It's not pacing. Instead, it's teams and coaches making a noise to cheer on athletes that they can hear from the water.

TOKYO, Japan — There’s no crowd at this year’s Olympics due to the COVID-19 pandemic, but people watching the broadcast at home have noticed some very noticeable horn sounds during swimming events.

Seriously: people have been tweeting about the sounds throughout the Olympics. On Reddit, people theorized about what they mean. Are they coaches trying to pace athletes? A sign that it’s the so-called “last lap” and that swimmers need to hurry up? Is it the few people in the arena just trying to give the athletes a little taste of the non-global pandemic Olympic experience? 

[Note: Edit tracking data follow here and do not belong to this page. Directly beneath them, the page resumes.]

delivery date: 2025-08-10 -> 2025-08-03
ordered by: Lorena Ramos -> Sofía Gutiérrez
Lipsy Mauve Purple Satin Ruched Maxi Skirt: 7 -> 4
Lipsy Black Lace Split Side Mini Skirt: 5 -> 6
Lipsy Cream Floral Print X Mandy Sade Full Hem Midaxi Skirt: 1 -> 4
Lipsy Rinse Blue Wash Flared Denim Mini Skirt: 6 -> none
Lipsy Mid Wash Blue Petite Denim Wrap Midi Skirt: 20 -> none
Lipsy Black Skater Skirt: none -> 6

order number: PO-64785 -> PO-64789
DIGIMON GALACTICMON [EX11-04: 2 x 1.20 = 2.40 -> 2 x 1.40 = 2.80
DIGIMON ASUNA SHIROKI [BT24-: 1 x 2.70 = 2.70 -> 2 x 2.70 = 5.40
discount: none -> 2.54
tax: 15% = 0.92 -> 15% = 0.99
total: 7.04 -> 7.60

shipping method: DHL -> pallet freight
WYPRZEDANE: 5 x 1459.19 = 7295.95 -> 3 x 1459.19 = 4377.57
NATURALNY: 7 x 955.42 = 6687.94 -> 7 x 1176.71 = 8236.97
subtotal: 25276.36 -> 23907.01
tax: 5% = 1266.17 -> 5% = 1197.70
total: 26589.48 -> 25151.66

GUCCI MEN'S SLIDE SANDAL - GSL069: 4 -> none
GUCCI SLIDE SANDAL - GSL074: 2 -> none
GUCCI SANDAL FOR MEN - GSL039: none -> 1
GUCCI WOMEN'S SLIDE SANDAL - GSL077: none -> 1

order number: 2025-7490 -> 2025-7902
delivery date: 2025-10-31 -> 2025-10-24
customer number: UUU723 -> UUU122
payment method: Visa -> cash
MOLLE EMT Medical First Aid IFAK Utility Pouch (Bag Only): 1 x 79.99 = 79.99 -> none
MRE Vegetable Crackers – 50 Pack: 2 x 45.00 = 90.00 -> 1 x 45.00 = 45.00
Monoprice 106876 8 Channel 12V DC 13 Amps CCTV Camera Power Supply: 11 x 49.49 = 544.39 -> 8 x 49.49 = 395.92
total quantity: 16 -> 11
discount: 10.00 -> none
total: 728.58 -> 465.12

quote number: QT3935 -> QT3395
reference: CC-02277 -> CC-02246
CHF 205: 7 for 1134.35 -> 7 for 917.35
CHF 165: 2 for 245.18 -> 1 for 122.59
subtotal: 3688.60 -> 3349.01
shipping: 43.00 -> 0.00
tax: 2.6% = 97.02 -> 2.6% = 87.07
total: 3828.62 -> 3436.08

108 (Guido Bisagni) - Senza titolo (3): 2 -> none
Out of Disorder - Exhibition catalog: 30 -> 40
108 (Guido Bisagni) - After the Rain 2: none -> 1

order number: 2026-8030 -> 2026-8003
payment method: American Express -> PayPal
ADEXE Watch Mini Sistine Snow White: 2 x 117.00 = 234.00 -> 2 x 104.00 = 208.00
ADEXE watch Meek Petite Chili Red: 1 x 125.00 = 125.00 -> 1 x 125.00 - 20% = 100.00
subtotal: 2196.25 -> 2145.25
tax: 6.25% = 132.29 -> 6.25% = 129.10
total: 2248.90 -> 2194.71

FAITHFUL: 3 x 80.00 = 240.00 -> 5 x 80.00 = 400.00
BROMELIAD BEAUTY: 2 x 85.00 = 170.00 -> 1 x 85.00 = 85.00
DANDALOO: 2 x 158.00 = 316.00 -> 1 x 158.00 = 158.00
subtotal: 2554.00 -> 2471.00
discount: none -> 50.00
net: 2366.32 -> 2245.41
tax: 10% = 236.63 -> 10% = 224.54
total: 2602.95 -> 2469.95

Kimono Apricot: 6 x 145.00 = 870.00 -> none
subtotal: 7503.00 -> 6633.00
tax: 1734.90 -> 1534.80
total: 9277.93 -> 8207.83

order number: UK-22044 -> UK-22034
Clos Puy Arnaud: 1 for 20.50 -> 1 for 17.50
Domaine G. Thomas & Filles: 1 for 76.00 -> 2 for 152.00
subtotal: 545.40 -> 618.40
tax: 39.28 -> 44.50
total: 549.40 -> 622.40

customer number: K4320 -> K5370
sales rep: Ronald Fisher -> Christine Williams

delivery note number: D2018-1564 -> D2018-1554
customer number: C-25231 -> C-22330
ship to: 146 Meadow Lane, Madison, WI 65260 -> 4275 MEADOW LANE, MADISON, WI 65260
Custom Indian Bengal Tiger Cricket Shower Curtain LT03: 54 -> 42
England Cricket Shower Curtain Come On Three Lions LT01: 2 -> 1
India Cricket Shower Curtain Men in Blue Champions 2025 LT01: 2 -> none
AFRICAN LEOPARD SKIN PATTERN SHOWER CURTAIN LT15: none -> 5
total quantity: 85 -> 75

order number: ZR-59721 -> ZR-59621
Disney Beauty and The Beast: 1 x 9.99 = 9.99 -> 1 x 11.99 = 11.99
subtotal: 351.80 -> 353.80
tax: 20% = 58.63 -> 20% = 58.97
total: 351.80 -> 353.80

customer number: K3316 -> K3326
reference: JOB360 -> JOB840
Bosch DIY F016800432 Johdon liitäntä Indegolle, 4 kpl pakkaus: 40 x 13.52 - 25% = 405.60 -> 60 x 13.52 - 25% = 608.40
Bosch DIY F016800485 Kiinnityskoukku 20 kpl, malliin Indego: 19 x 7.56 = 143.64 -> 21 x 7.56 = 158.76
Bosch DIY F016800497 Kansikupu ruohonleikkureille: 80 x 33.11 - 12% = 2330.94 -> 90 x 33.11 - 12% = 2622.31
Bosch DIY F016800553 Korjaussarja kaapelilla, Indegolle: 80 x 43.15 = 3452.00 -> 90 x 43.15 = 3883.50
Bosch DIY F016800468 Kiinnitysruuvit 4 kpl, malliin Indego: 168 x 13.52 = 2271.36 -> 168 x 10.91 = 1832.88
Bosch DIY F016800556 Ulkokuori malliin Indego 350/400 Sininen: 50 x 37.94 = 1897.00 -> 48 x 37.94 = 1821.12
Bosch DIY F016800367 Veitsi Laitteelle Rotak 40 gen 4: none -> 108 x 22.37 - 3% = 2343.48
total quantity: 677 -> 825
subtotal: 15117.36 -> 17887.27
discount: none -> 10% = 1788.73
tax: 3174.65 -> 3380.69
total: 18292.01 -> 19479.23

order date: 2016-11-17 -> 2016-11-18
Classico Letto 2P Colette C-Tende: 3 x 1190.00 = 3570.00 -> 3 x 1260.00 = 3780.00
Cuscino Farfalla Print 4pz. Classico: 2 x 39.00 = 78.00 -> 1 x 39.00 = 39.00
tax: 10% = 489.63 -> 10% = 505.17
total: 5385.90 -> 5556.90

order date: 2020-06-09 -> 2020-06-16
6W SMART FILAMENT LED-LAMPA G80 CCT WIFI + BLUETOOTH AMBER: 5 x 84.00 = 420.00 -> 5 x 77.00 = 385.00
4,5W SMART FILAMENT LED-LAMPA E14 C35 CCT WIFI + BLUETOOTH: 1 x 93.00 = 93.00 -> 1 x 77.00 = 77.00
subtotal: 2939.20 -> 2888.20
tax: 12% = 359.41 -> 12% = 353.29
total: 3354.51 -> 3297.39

If you have no idea what we’re talking about, you can hear the horns in this video from the men’s 4x200m freestyle relay courtesy the NBC Olympics Twitter:

We asked Belle McLemore, a spokesperson for USA Swimming, what the horns are about, and the answer is more innocent than you’d think.

“It’s generally not for pacing,” she wrote. “The precision with which you would have to do that would be pretty difficult to execute."

“It’s just a recognizable noise that a team/coach can make to support their athlete in the absence of crowd noise," she said. "It stands up amidst general yelling/cheering and you can hear it from the water.”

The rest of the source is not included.